** Recorded information follows **

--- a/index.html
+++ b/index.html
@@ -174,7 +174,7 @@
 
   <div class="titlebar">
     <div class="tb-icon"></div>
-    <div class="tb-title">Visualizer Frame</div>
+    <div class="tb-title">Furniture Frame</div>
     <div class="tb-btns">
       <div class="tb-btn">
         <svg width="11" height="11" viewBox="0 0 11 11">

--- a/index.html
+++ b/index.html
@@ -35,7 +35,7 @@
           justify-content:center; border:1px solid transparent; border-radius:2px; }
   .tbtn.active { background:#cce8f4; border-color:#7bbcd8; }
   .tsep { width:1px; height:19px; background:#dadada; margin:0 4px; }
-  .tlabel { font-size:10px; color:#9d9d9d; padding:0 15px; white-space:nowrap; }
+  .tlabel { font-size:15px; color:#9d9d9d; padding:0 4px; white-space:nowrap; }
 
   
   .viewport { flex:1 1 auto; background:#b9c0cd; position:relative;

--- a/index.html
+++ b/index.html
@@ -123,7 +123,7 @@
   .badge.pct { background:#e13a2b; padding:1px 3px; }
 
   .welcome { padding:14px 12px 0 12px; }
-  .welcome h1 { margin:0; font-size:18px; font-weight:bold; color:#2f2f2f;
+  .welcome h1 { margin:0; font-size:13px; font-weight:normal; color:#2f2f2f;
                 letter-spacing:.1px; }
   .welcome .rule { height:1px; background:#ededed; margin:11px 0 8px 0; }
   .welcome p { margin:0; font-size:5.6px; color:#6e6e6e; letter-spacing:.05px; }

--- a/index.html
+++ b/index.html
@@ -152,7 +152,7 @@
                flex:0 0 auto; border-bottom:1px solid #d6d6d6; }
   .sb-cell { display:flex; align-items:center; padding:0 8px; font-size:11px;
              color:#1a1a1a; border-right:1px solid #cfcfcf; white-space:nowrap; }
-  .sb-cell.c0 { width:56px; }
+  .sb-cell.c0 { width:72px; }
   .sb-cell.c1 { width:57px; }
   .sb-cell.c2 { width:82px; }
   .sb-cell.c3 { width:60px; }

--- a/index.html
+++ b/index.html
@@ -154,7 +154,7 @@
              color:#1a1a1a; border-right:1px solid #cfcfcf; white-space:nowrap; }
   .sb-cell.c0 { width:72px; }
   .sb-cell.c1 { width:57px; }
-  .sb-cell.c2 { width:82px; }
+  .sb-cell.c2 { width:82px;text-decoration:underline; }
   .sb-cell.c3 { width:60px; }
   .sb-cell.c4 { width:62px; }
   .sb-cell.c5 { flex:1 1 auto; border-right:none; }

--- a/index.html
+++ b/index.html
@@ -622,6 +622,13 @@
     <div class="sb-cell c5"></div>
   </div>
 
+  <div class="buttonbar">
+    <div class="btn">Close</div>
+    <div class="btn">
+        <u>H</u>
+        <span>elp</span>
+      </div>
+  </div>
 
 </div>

** End of Recorded information **

Every line above that contains the word "center" should be reported.

— Result below —
           justify-content:center; border:1px solid transparent; border-radius:2px; }
   .sb-cell { display:flex; align-items:center; padding:0 8px; font-size:11px;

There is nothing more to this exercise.